### Activity
The entries below need to be written out exactly, with no pictures included.

### Recorded data

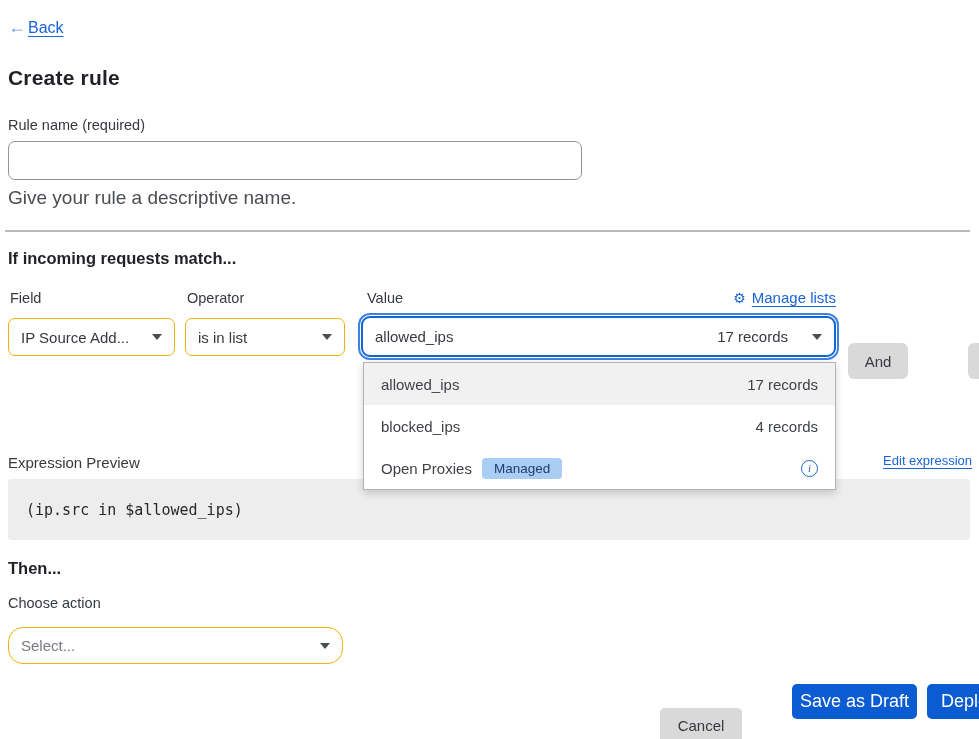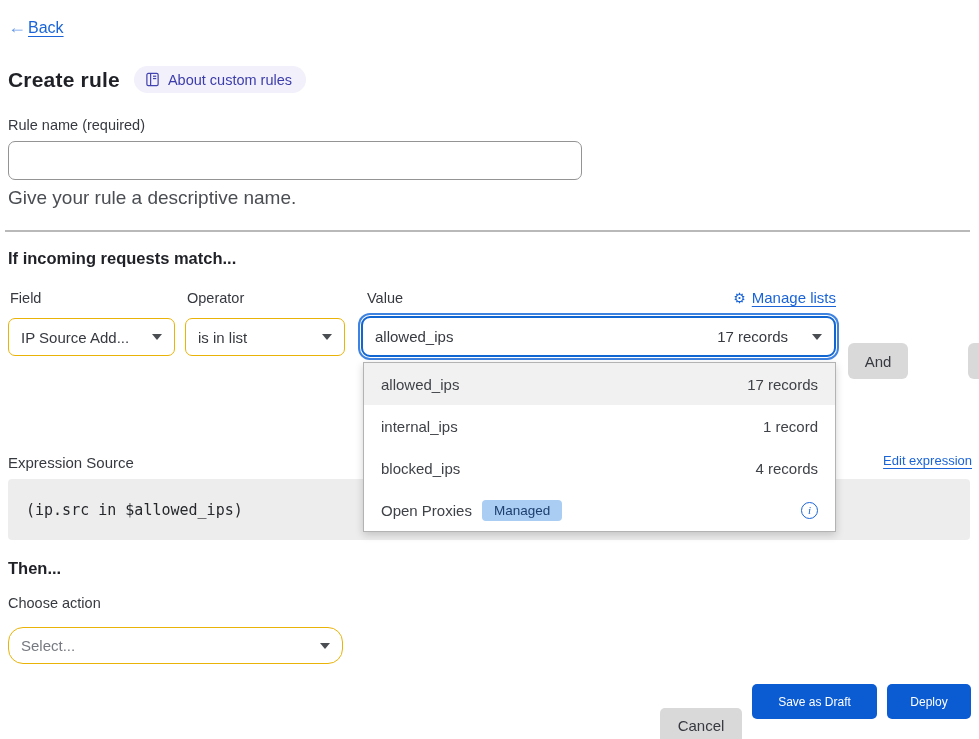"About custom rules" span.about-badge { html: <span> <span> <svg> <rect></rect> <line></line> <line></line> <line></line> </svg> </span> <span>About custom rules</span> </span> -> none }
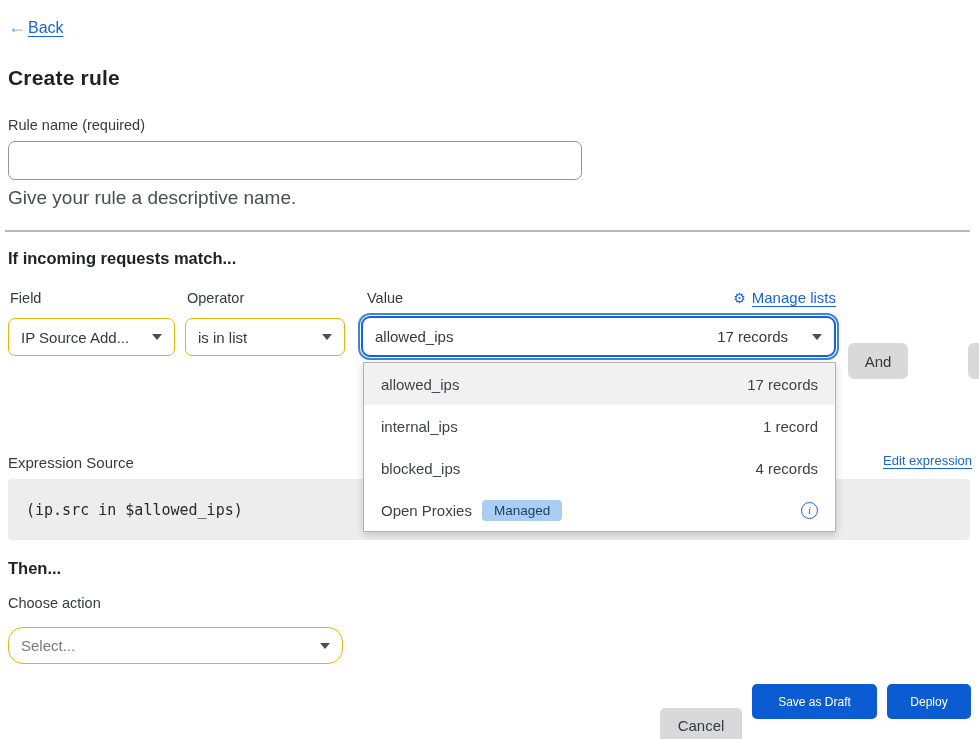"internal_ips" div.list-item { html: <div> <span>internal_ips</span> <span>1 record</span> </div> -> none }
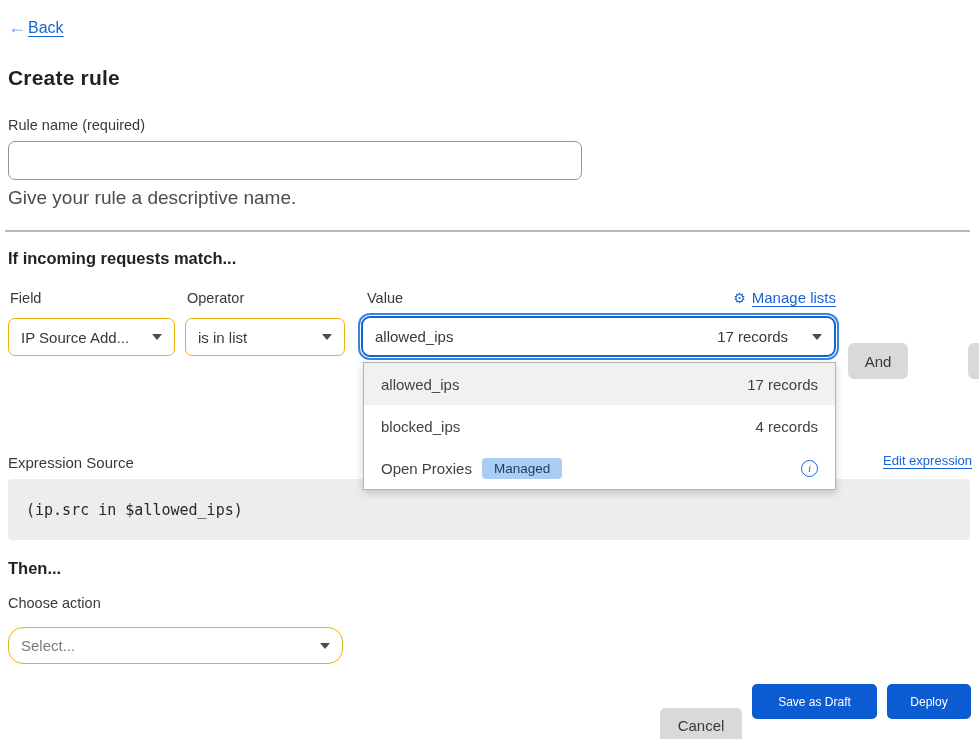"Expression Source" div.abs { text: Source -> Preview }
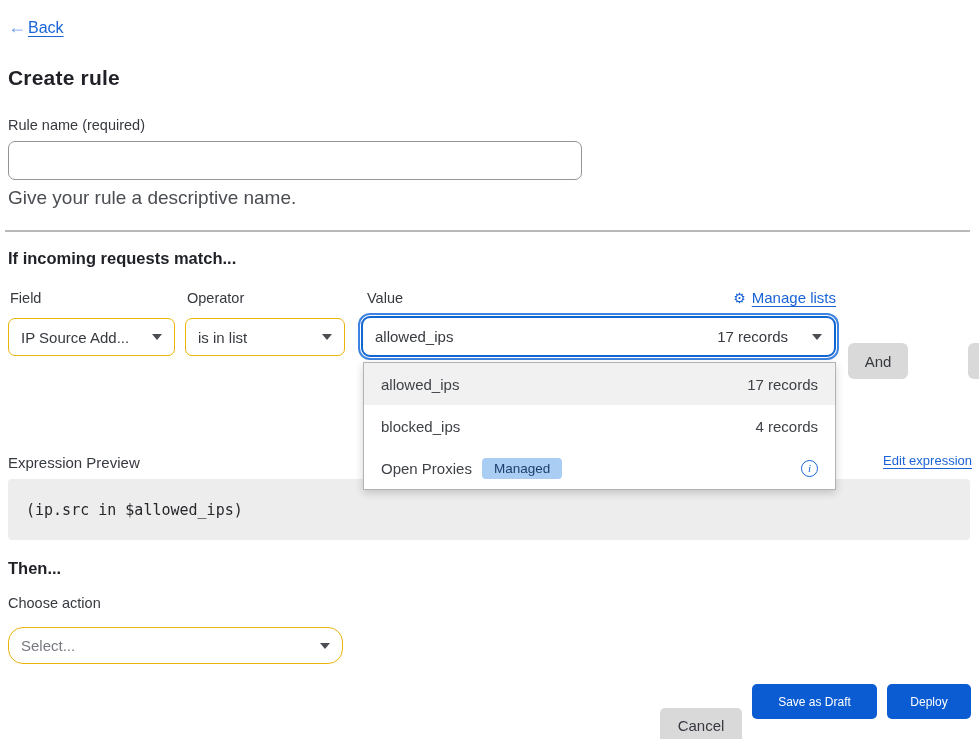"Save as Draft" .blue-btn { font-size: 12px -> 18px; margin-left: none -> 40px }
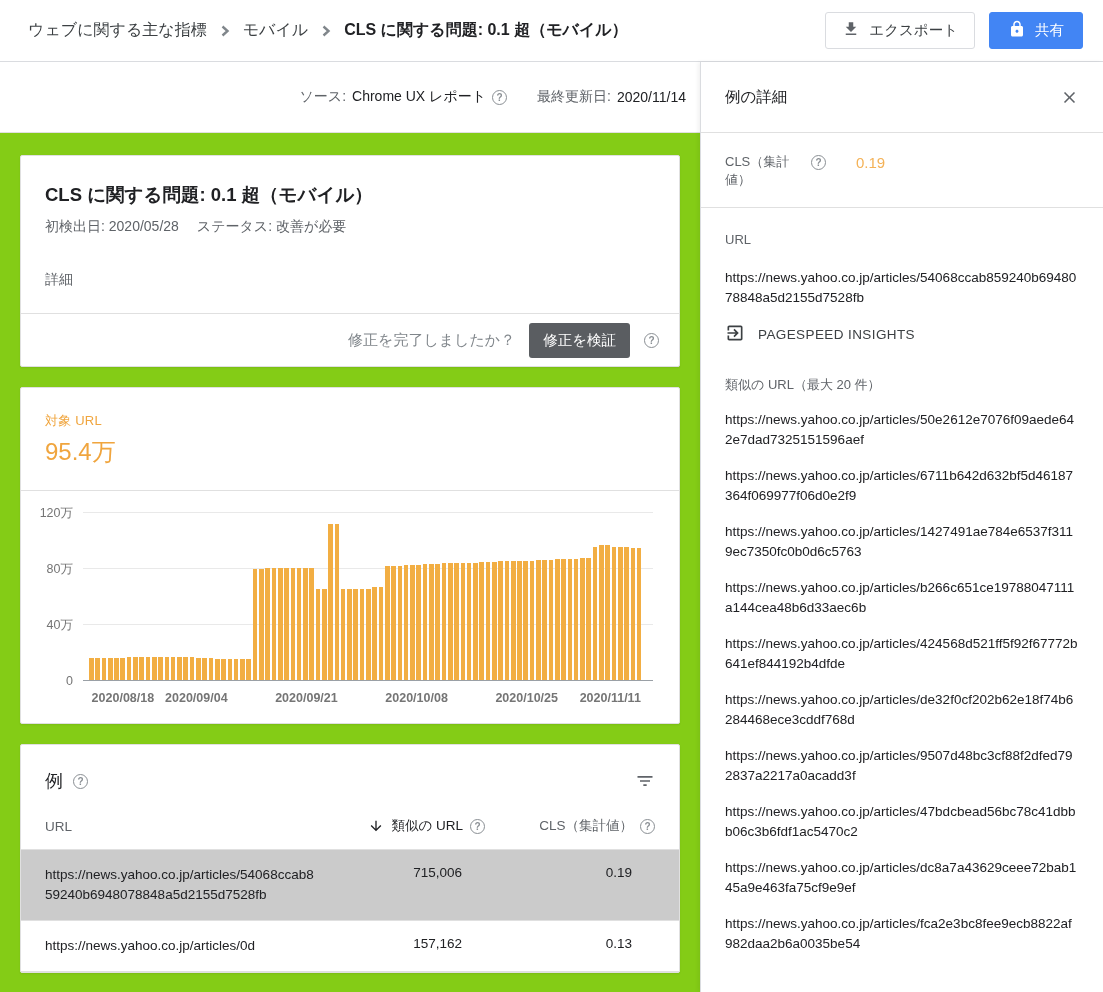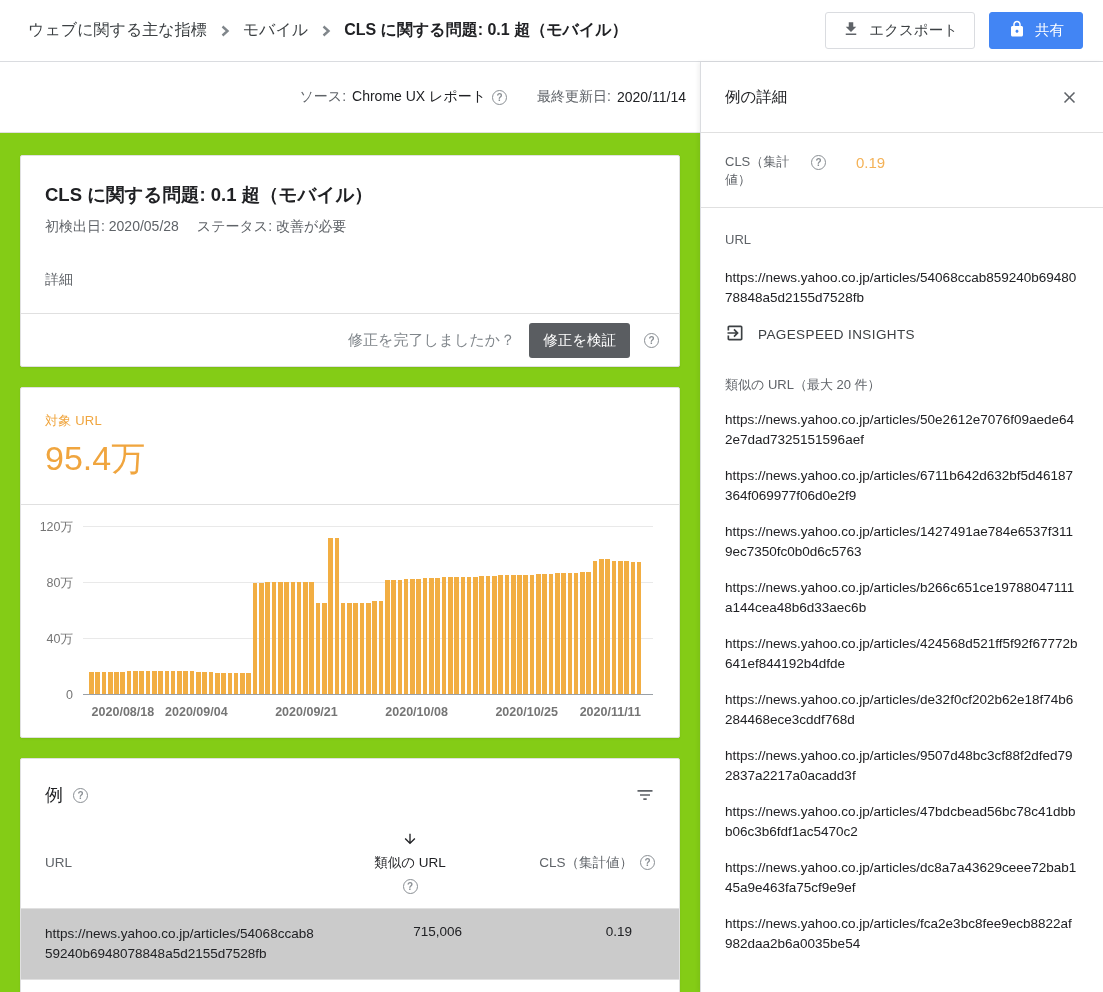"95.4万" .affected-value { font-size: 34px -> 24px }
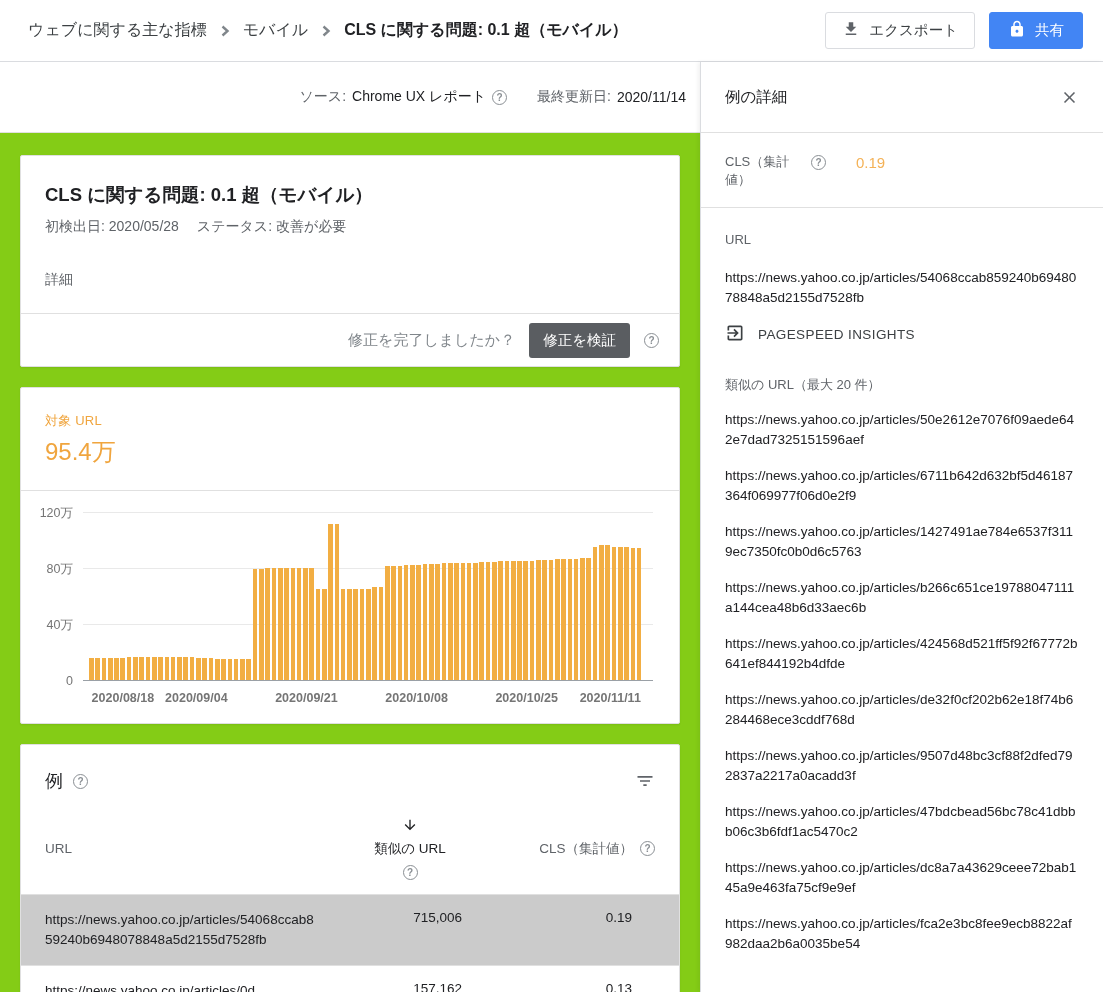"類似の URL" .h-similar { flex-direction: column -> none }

### Written response
"About custom rules" span.about-badge { html: <span> <span> <svg> <rect></rect> <line></line> <line></line> <line></line> </svg> </span> <span>About custom rules</span> </span> -> none }
"internal_ips" div.list-item { html: <div> <span>internal_ips</span> <span>1 record</span> </div> -> none }
"Expression Source" div.abs { text: Source -> Preview }
"Save as Draft" .blue-btn { font-size: 12px -> 18px; margin-left: none -> 40px }
"95.4万" .affected-value { font-size: 34px -> 24px }
"類似の URL" .h-similar { flex-direction: column -> none }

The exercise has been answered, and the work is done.